I am so thankful for the Internet this year, as it means I can continue my education, fact-check misinformation and connect with like-minded people. This year has been very hard and stressful, and I don’t know what I would have done without the Internet. Knowing there are others out there that are in the same situation as me, having the same thoughts and struggles as I am, makes me feel a little less alone — and that feeling is priceless.
Dear Internet,
You make it possible for me to participate in many events I could not attend in person, even without the current COVID-19 challenges. Tonight I was able to attend (virtually) my nephew’s wedding in another state. He works internationally and his bride’s family is overseas.
You, internet, allowed his work friends from many places to attend the wedding. His wife’s family and friends could not travel to the US, but you allowed them to watch the ceremony and see his immediate family and extended family virtually.
I am very glad you exist!
Thank you, Internet.
This year has been very frustrating due to the fact that my wife and I were unable to visit my kids and grandkids. I have two grandsons in Florida and a new grandson in Virginia. Thanks to video chat, I can see them and watch them grow up. I missed my newest grandson’s birth, but have been able to watch him grow. I would have never had this experience if it weren’t for video chat.
As a musician in a band (The Jive Aces) that usually does 300+ shows a year, it was strange not being on the road. But the internet allowed us to do daily, one-hour livestreams since just before the first lockdown.

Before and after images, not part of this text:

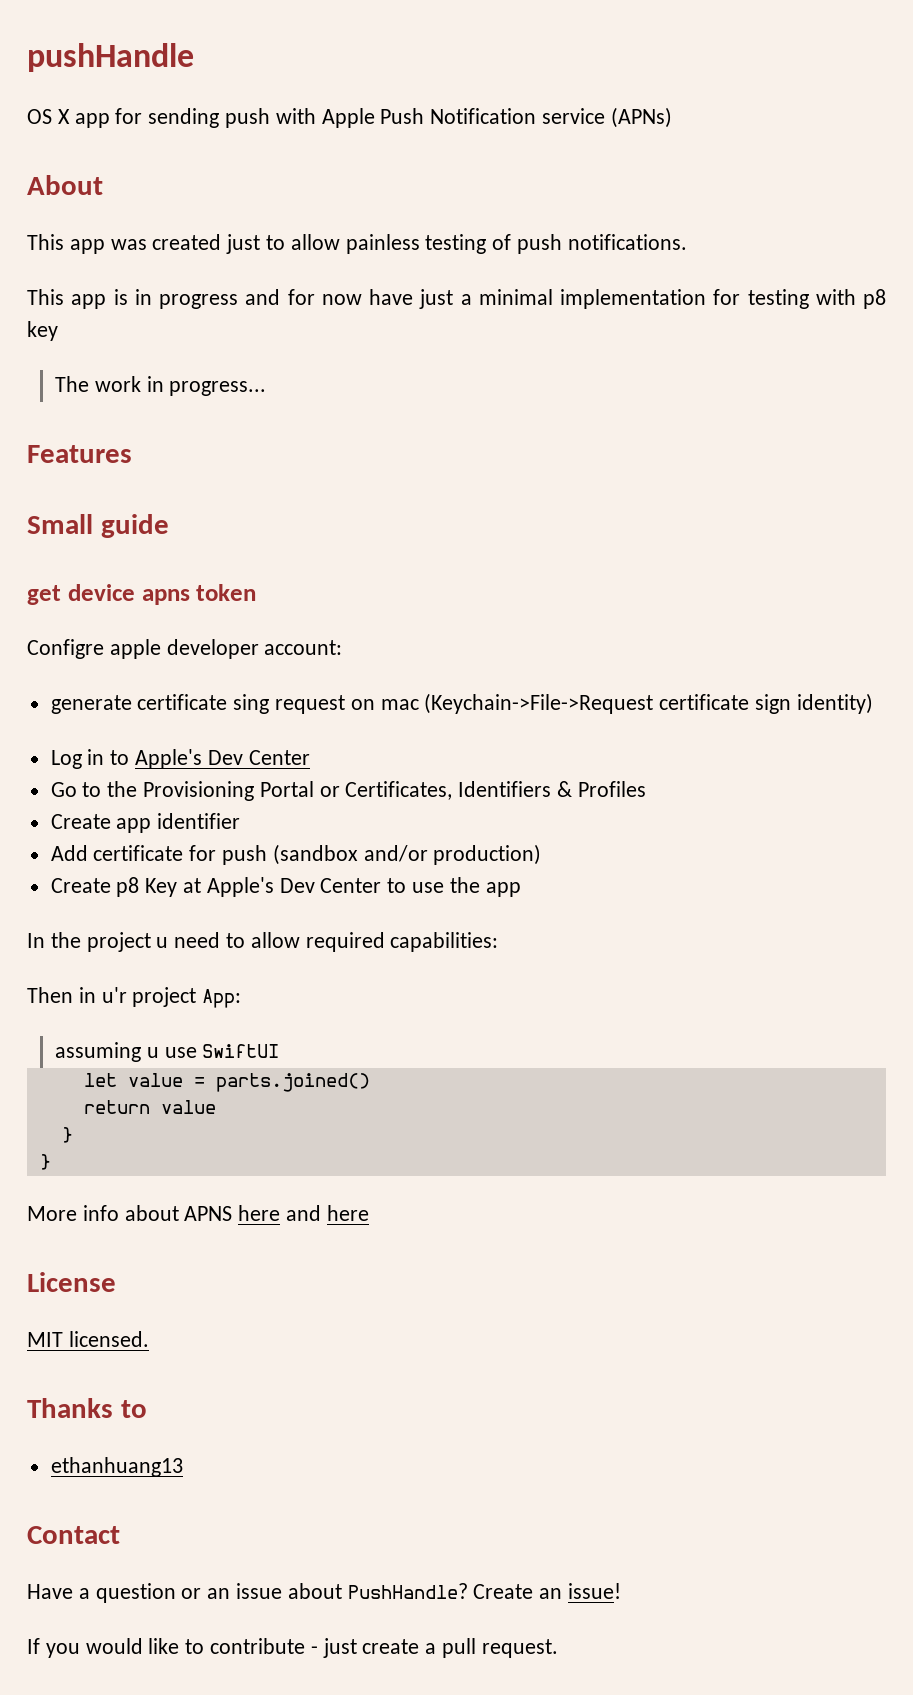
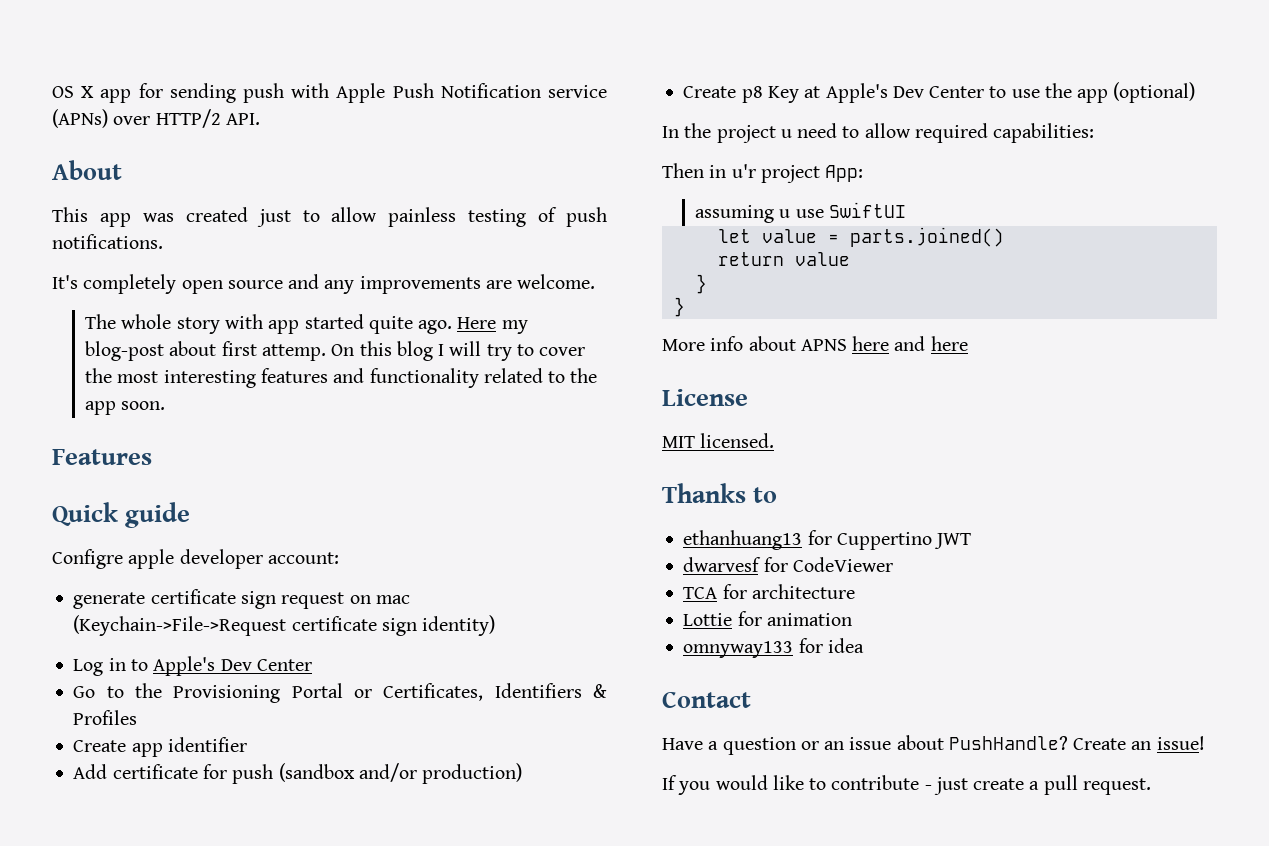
[27,43,194,72] pushHandle // -> (52, 92) none
(672, 117) none -> [113,109,260,128] over HTTP/2 API.
[27,289,886,309] [27,321,58,341] [54,376,267,396] This app is in progress and for now have just a minimal implementation for testing with p8 key // The work in progress... -> [52,274,596,294] [85,314,528,334] [85,341,586,361] [85,368,598,388] [85,401,166,415] It's completely open source and any improvements are welcome. // The whole story with app started quite ago. Here my blog-post about first attemp. On this blog I will try to cover the most interesting features and functionality related to the app soon.
[27,514,93,534] Small -> [52,502,118,526] Quick
[27,584,257,605] // get device apns token -> (191, 515) none
[233,694,270,714] sing -> [240,591,276,609] sign
(521, 889) none -> [1113,82,1196,103] (optional)
(183, 1467) none -> [807,530,972,550] [683,557,893,572] [683,584,855,599] [683,611,852,626] [683,638,864,658] for Cuppertino JWT // dwarvesf for CodeViewer // TCA for architecture // Lottie for animation // omnyway133 for idea

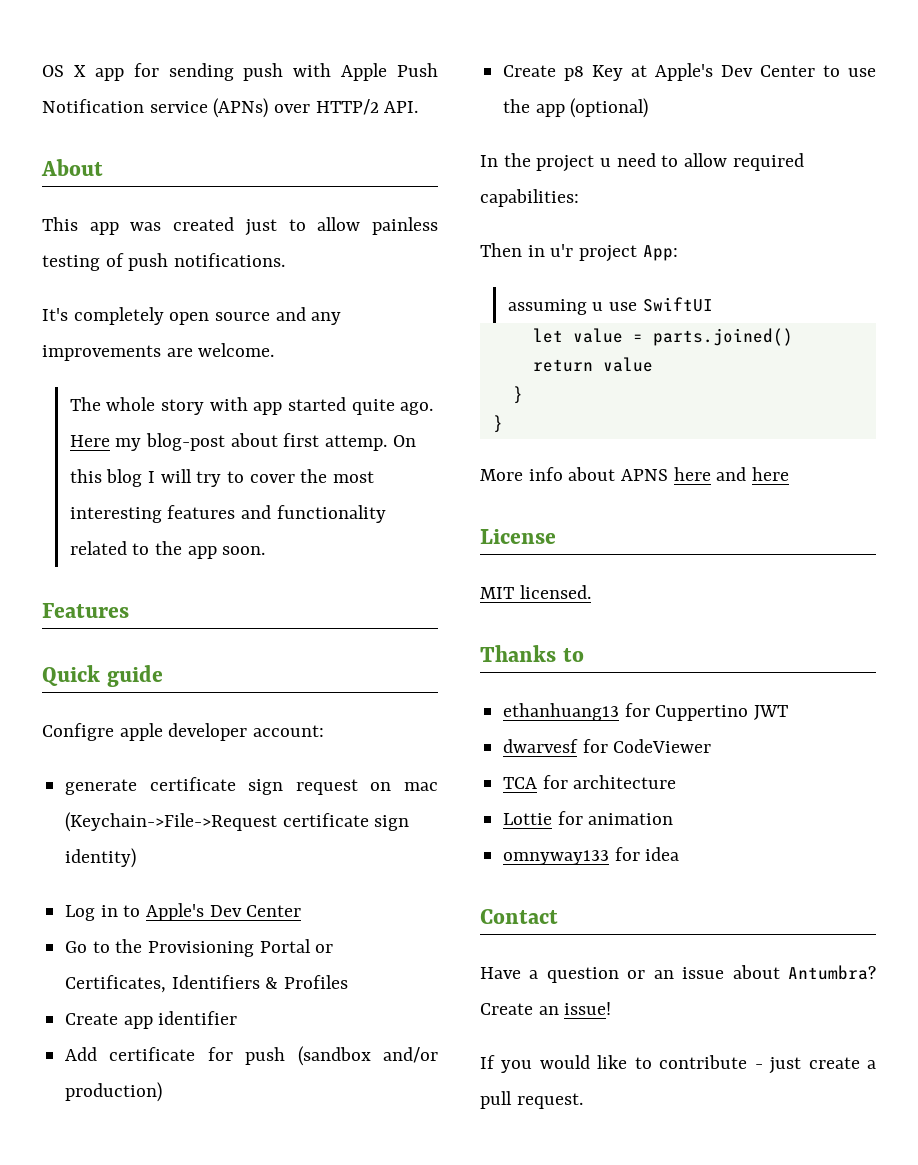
[948,736,1068,750] PushHandle? -> [788,965,876,980] Antumbra?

We’re now at over 250 consecutive shows! It’s not only kept us in touch with our existing fanbase, but also gotten us a lot of new fans all over the world.

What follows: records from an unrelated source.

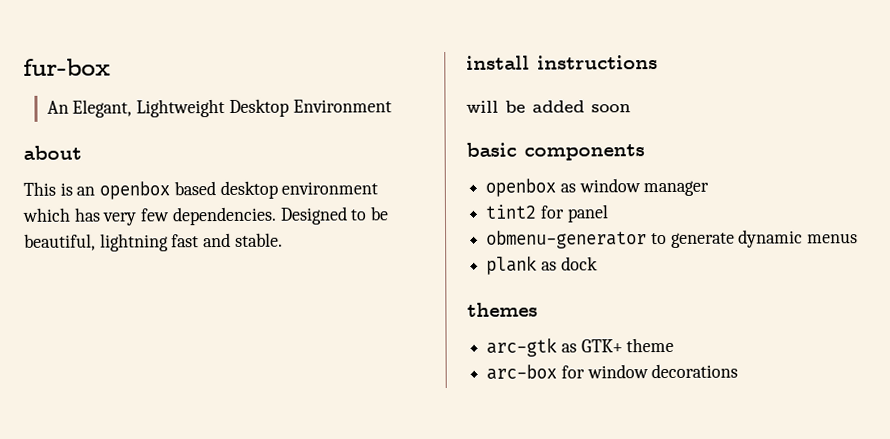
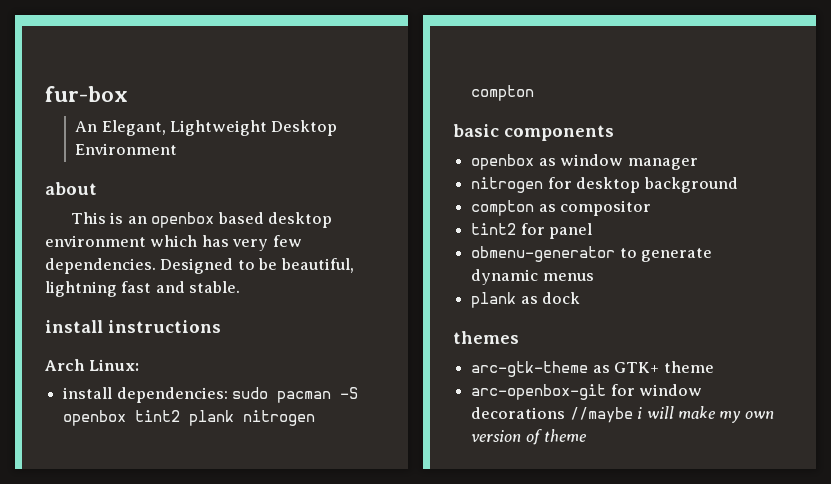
[466,100,631,113] will be added soon -> [45,359,140,371] [63,387,359,403] [63,410,316,426] [471,85,535,101] Arch Linux: // install dependencies: sudo pacman -S openbox tint2 plank nitrogen compton
(710, 188) none -> [471,177,738,193] [471,200,652,216] // nitrogen for desktop background // compton as compositor
[486,337,558,357] arc-gtk -> [471,361,589,377] arc-gtk-theme
[486,364,558,380] arc-box -> [471,384,607,400] arc-openbox-git
(739, 371) none -> [569,406,774,423] [471,429,588,445] //maybe i will make my own version of theme

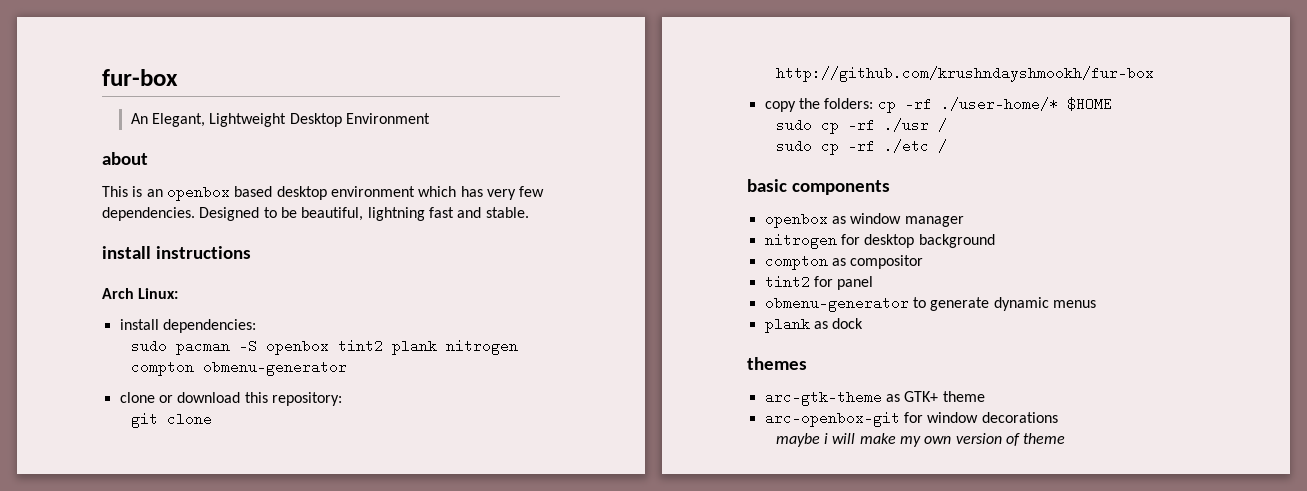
(228, 395) none -> (256, 326) //
(535, 93) none -> [202,360,347,376] [119,392,342,406] [130,412,212,428] [775,66,1154,82] [764,97,1112,113] [775,118,947,134] [775,139,947,155] obmenu-generator // clone or download this repository: // git clone http://github.com/krushndayshmookh/fur-box // copy the folders: cp -rf ./user-home/* $HOME // sudo cp -rf ./usr / // sudo cp -rf ./etc /
[569,407,633,423] //maybe -> [775,433,820,447] // maybe

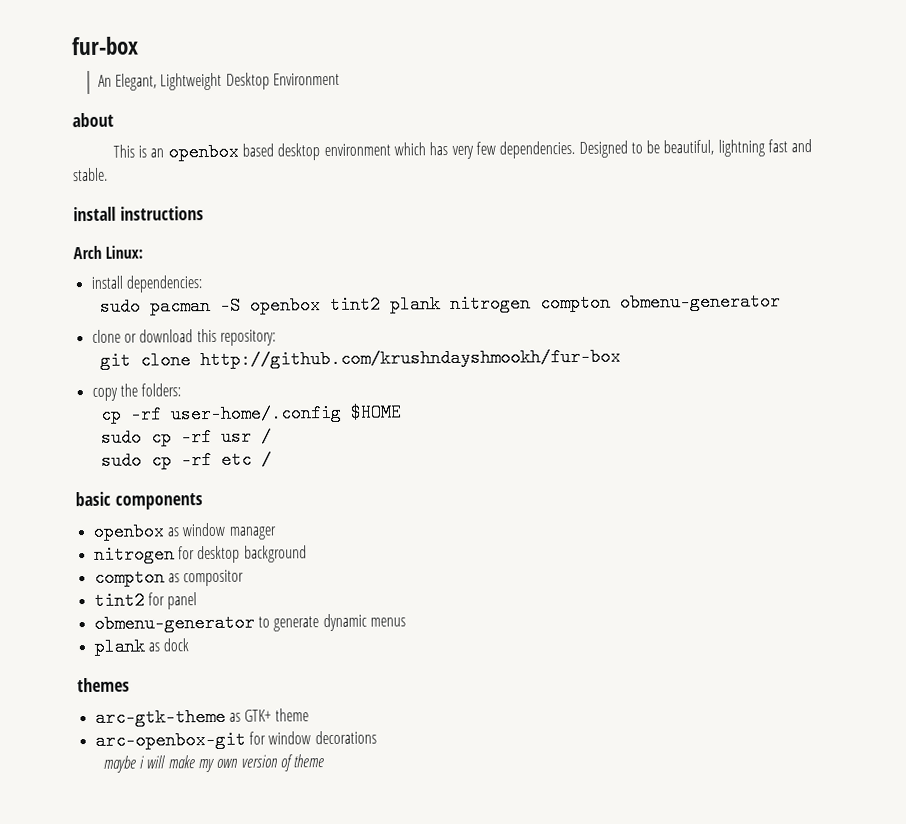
[877,97,1058,113] cp -rf ./user-home/* -> [99,403,342,424] // cp -rf user-home/.config
[883,118,929,132] ./usr -> [220,427,252,446] usr
[883,139,929,153] ./etc -> [220,450,252,469] etc

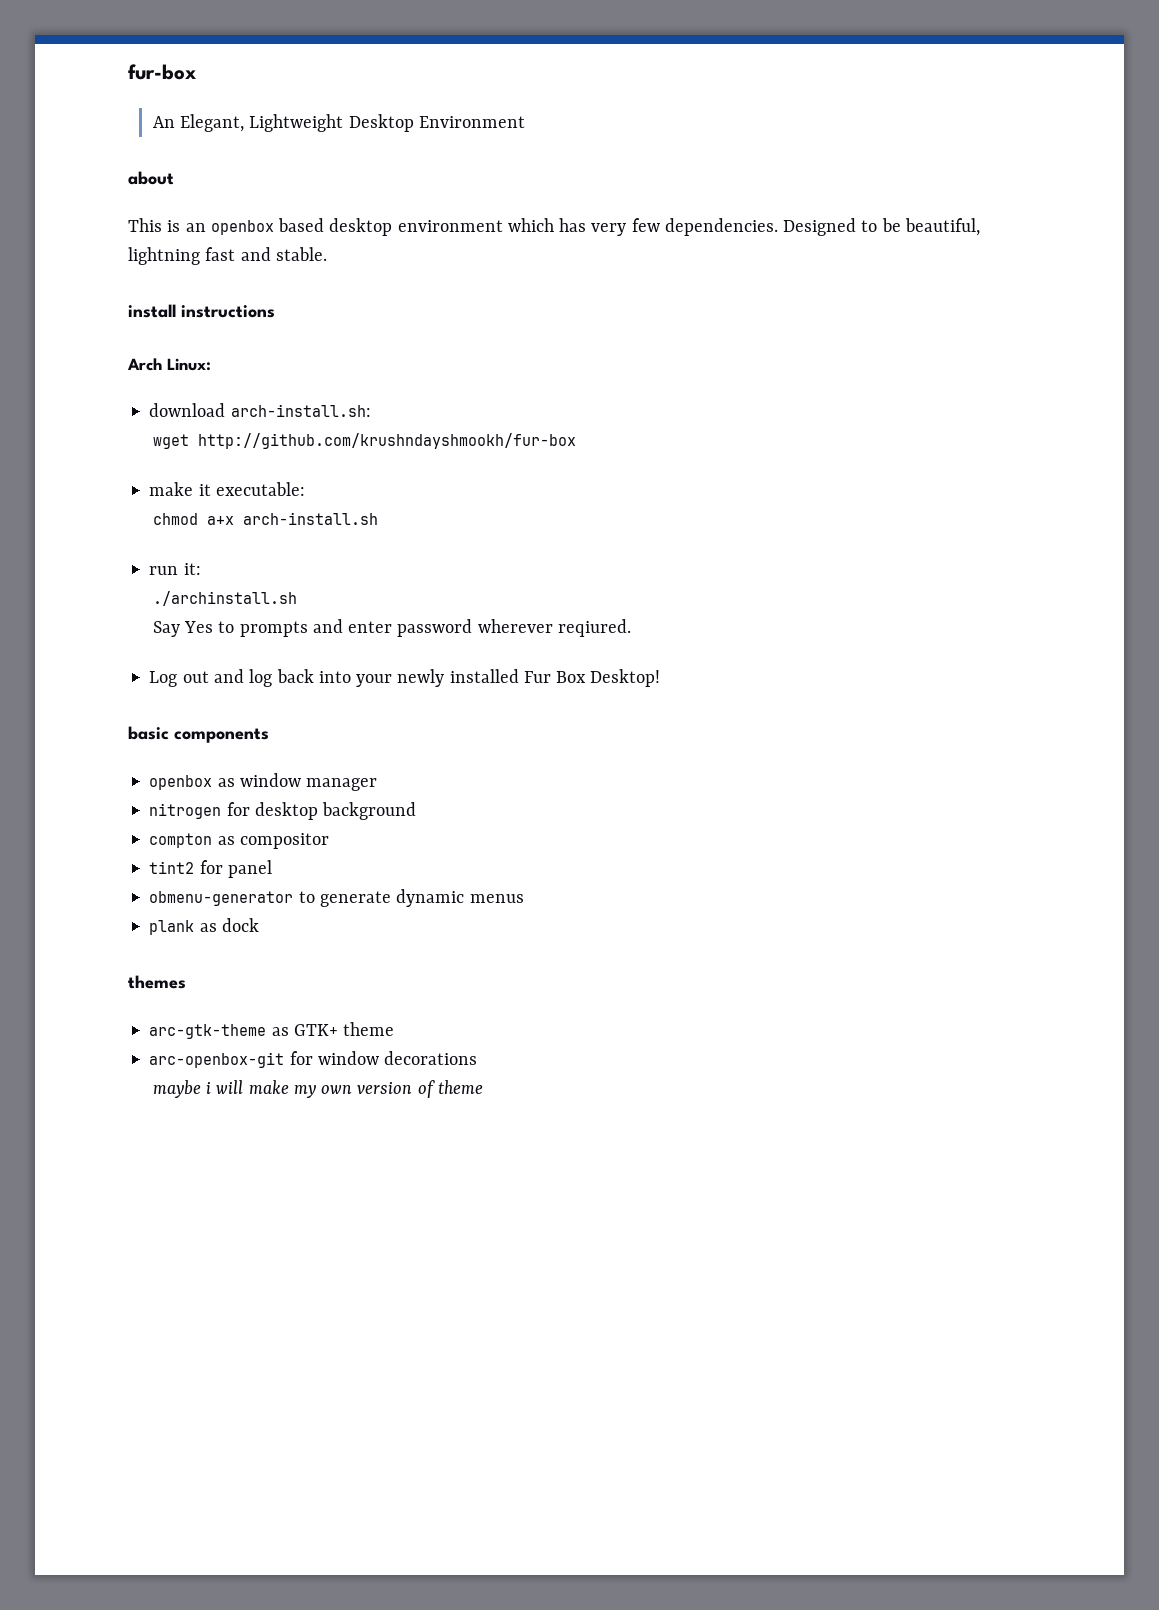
[90,275,203,293] [99,292,781,316] [91,328,276,346] [99,347,621,370] [91,383,182,401] [99,403,402,424] [100,427,272,447] [100,450,272,470] install dependencies: // sudo pacman -S openbox tint2 plank nitrogen compton obmenu-generator // clone or download this repository: // git clone http://github.com/krushndayshmookh/fur-box // copy the folders: // cp -rf user-home/.config $HOME // sudo cp -rf usr / // sudo cp -rf etc / -> [149,403,371,417] [152,433,576,449] [149,482,305,496] [152,512,378,525] [149,563,201,575] [152,591,297,606] [152,619,631,637] [149,669,661,687] download arch-install.sh: // wget http://github.com/krushndayshmookh/fur-box // make it executable: // chmod a+x arch-install.sh // run it: // ./archinstall.sh // Say Yes to prompts and enter password wherever reqiured. // Log out and log back into your newly installed Fur Box Desktop!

I expected my first week of social distancing to feel, well, distant. But I’ve been more connected than ever. My inboxes are full of invitations to digital events — Zoom art classes, Skype book clubs, Periscope jam sessions. Strangers and subject-matter experts are sharing relevant and timely information about the virus on social media, and organizing ways to help struggling people and small businesses. On my feeds, trolls are few and far between, and misinformation is quickly being fact-checked.
I was 12 the first time I logged onto whatever was called the internet then. There were no websites to speak of, not really. No ecommerce, no banner ads, no data tracking, no spyware. iPhones hadn’t been invented yet; we called apps “programs”; and I had an EGA monitor on my PC (a whole 16 colors of range). But the first time I telnetted into a chatroom about raves, made new friends in Australia, or downloaded files to load into a music tracker, I felt the same elation that I feel now. This force, propelled by people, connected by copper and light, letting us make new connections. Connections we need now more than ever.